Segment Open

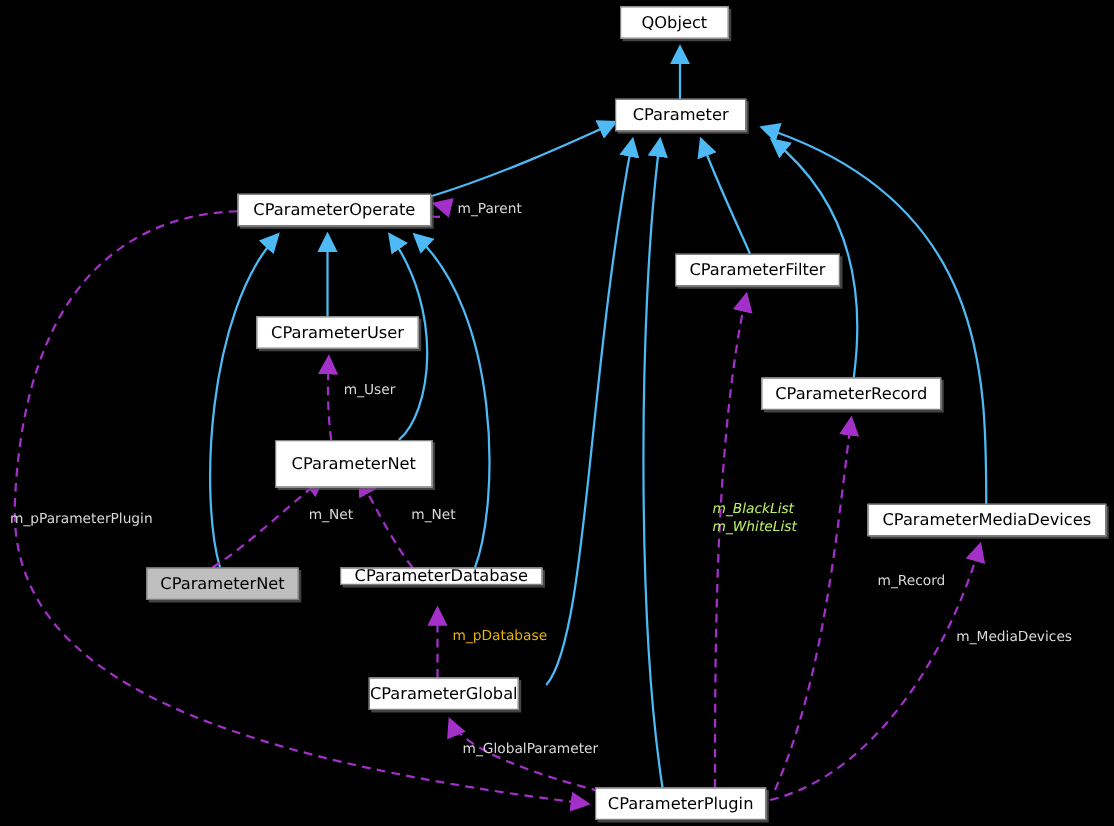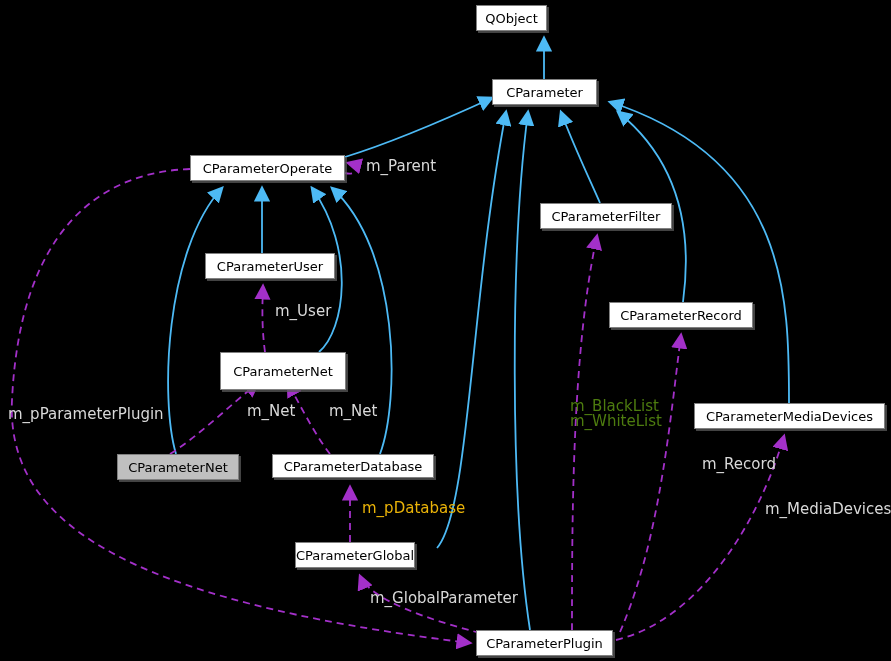--- a/index.html
+++ b/index.html
@@ -54,7 +54,7 @@
   </svg>
 
   <div id="nodes-layer">
-      <div class="nodebox" style="left: 476px; top: 5px; width: 71px; height: 26px;">QObject</div>
+      <div class="nodebox" style="left: 496px; top: 5px; width: 87px; height: 26px;">QObject</div>
       <div class="nodebox" style="left: 492px; top: 79px; width: 105px; height: 26px; text-align: right;">CParameter</div>
       <div class="nodebox" style="left: 190px; top: 155px; width: 155px; height: 26px;">CParameterOperate</div>
       <div class="nodebox" style="left: 540px; top: 203px; width: 132px; height: 26px;">CParameterFilter</div>

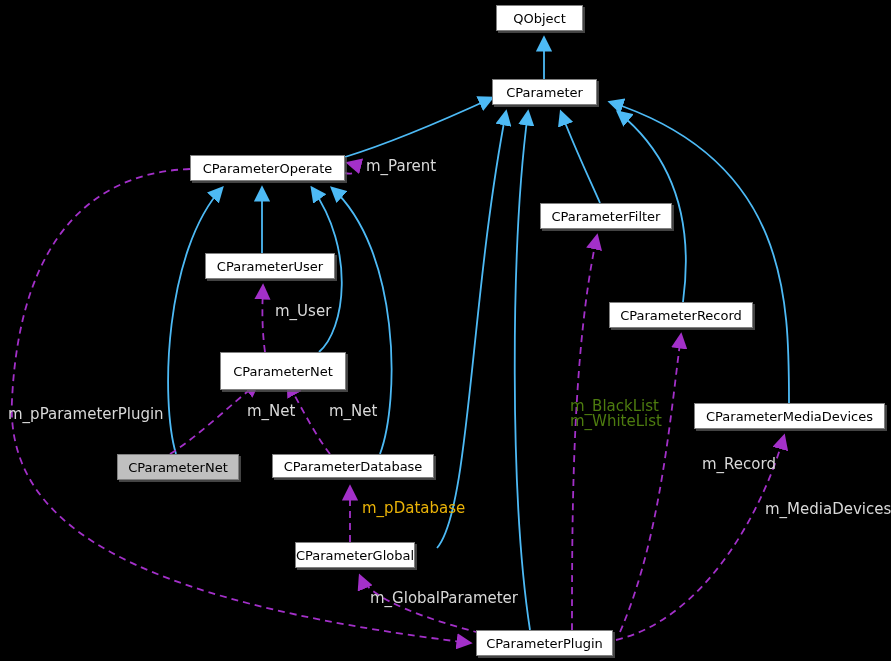--- a/index.html
+++ b/index.html
@@ -10,7 +10,7 @@
            justify-content:center;border:1px solid #808080;background:#fff;color:#000;
            font-size:13px;white-space:nowrap;box-shadow:2px 2px 0 rgba(90,90,90,.75);}
   .nodebox.focus{background:#bfbfbf;}
-  .edgelabel{position:absolute;color:#d9d9d9;font-size:15px;white-space:pre;line-height:15px;}
+  .edgelabel{position:absolute;color:#d9d9d9;font-size:11px;white-space:pre;line-height:15px;}
 </style>
 </head>
 <body>

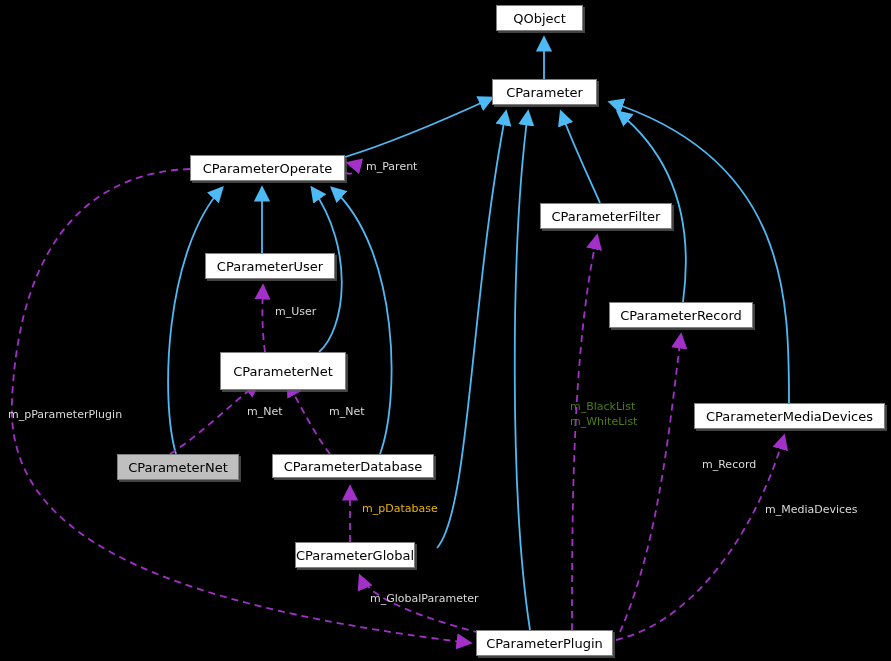--- a/index.html
+++ b/index.html
@@ -73,7 +73,7 @@
       <div class="edgelabel" style="left: 247px; top: 404px; color: rgb(217, 217, 217);">m_Net</div>
       <div class="edgelabel" style="left: 329px; top: 404px; color: rgb(217, 217, 217);">m_Net</div>
       <div class="edgelabel" style="left: 8px; top: 407px; color: rgb(217, 217, 217);">m_pParameterPlugin</div>
-      <div class="edgelabel" style="left: 570px; top: 399px; color: #4d7c0f;">m_BlackList
+      <div class="edgelabel" style="left: 570px; top: 399px; color: #bef264; font-style: italic;">m_BlackList
 m_WhiteList</div>
       <div class="edgelabel" style="left: 677px; top: 457px; color: rgb(217, 217, 217); margin-left: 25px;">m_Record</div>
       <div class="edgelabel" style="left: 765px; top: 502px; color: rgb(217, 217, 217);">m_MediaDevices</div>

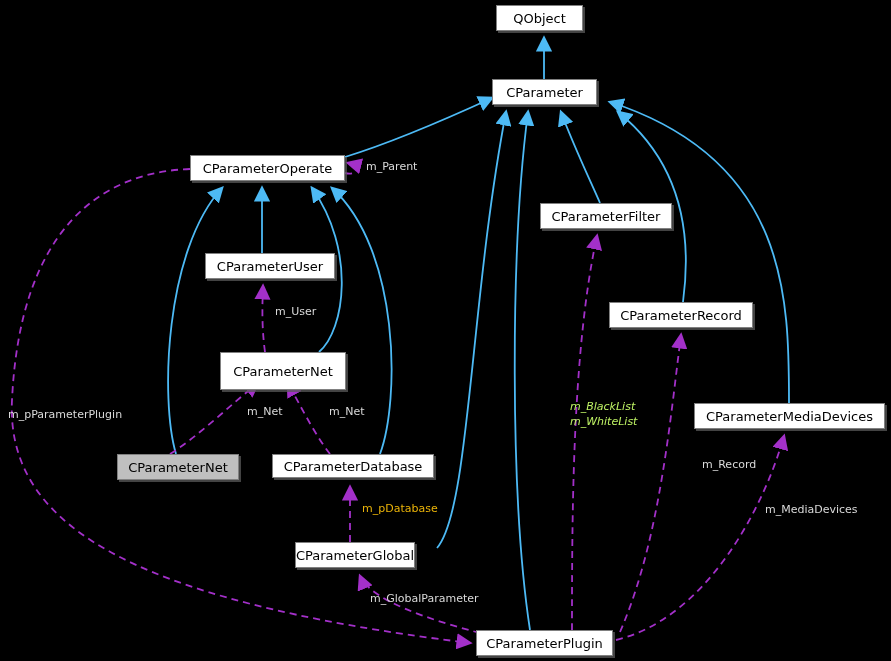--- a/index.html
+++ b/index.html
@@ -63,7 +63,7 @@
       <div class="nodebox" style="left: 220px; top: 352px; width: 126px; height: 38px;">CParameterNet</div>
       <div class="nodebox" style="left: 694px; top: 403px; width: 191px; height: 26px;">CParameterMediaDevices</div>
       <div class="nodebox focus" style="left: 117px; top: 454px; width: 122px; height: 26px; background: rgb(191, 191, 191);">CParameterNet</div>
-      <div class="nodebox" style="left: 272px; top: 454px; width: 162px; height: 24px;">CParameterDatabase</div>
+      <div class="nodebox" style="left: 272px; top: 454px; width: 162px; height: 14px;">CParameterDatabase</div>
       <div class="nodebox" style="left: 295px; top: 542px; width: 120px; height: 26px;">CParameterGlobal</div>
       <div class="nodebox" style="left: 476px; top: 630px; width: 137px; height: 26px;">CParameterPlugin</div>
     </div>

Segment Closed

Try it ▸ Lines of the material may hold the string "space". Copy each one that does.

Answer to this task ▸
            font-size:13px;white-space:nowrap;box-shadow:2px 2px 0 rgba(90,90,90,.75);}
-  .edgelabel{position:absolute;color:#d9d9d9;font-size:15px;white-space:pre;line-height:15px;}
+  .edgelabel{position:absolute;color:#d9d9d9;font-size:11px;white-space:pre;line-height:15px;}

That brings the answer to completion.